El FMI rebajó hace unas semana sus previsiones de crecimiento para África hasta el 3,75%, las más bajas en los últimos seis años. Desde el organismo alegan que, si bien el crecimiento en el África subsahariana sigue siendo más sólido que en muchas otras regiones, la actividad económica se ha debilitado en los últimos meses.
Hace solo seis meses el Banco Africano de Desarrollo cifraba el crecimiento de África para 2015 en un 4,5% y hasta un 5% en 2016, una cifra que podría alcanzarse en algunas regiones del continente pero no parece que vaya a ser la media de crecimiento general. Así lo cree Antoinette Sayeh, directora del Departamento de África del FMI, quien en declaraciones a la prensa tras la revisión de previsiones para África opinó que la situación económica varía notablemente de un país a otro.

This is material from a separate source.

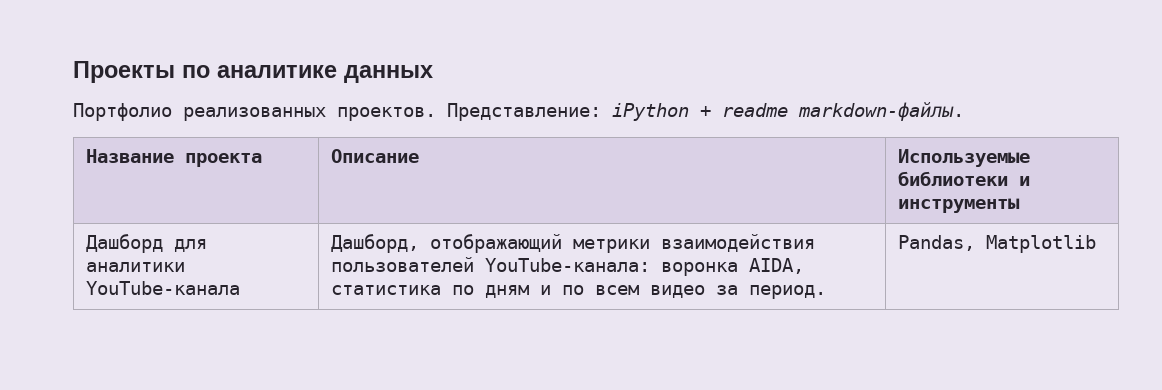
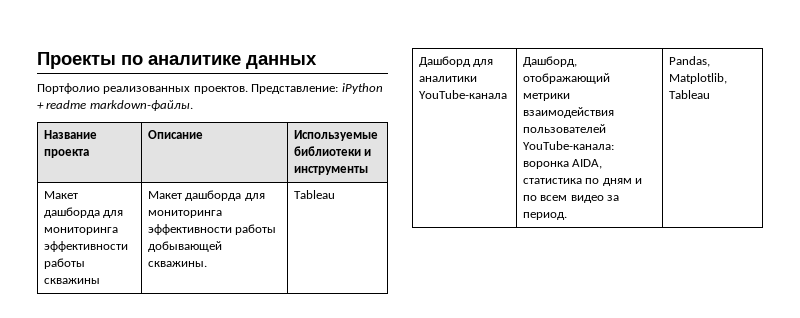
+ Макет дашборда для мониторинга эффективности работы скважины | Макет дашборда для мониторинга эффективности работы добывающей скважины. | Tableau
- Дашборд для аналитики YouTube-канала | Дашборд, отображающий метрики взаимодействия пользователей YouTube-канала: воронка AIDA, статистика по дням и по всем видео за период. | Pandas, Matplotlib
+ Дашборд для аналитики YouTube-канала | Дашборд, отображающий метрики взаимодействия пользователей YouTube-канала: воронка AIDA, статистика по дням и по всем видео за период. | Pandas, Matplotlib, Tableau

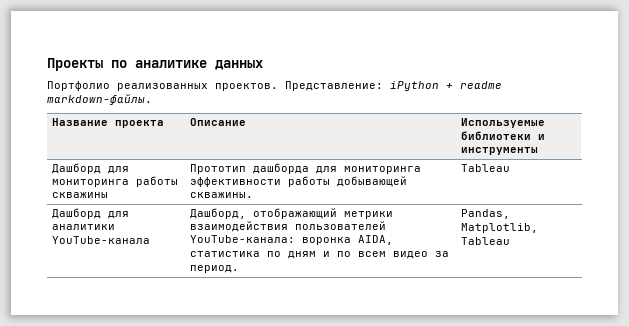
- Макет дашборда для мониторинга эффективности работы скважины | Макет дашборда для мониторинга эффективности работы добывающей скважины. | Tableau
+ Дашборд для мониторинга работы скважины | Прототип дашборда для мониторинга эффективности работы добывающей скважины. | Tableau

Según la dirigente del FMI, los que más verán frenada su economía serán los países exportadores de petróleo, principalmente Nigeria y Angola, que acumulan casi la mitad del PIB total africano. Sayeh explicó que "la caída de los ingresos procedentes de las exportaciones y los fuertes ajustes fiscales han hecho mella en el crecimiento: se espera que este disminuya rápidamente hasta situarse en el 3,5% este año, desde el 6% de 2014" y añadió que estas cifras están lastrando el promedio de la región.
Y es que la mejora del clima empresarial y macroeconómico que han permitido un sólido crecimiento en los últimos años, "corre peligro de verse eclipsada por la caída de los precios de las materias primas y las condiciones financieras menos acomodaticias", explicaron desde el FMI.
Mientras que los países más pobres del continente han conseguido mantener su crecimiento en torno al 6% (como Camerún o Chad), gracias al mantenimiento del consumo privado y a las inversiones en infraestructuras, otros países con unos ingresos mayores se han frenado por la escasez de electricidad, las difíciles condiciones financieras y la debilidad de los precios de las materias primas.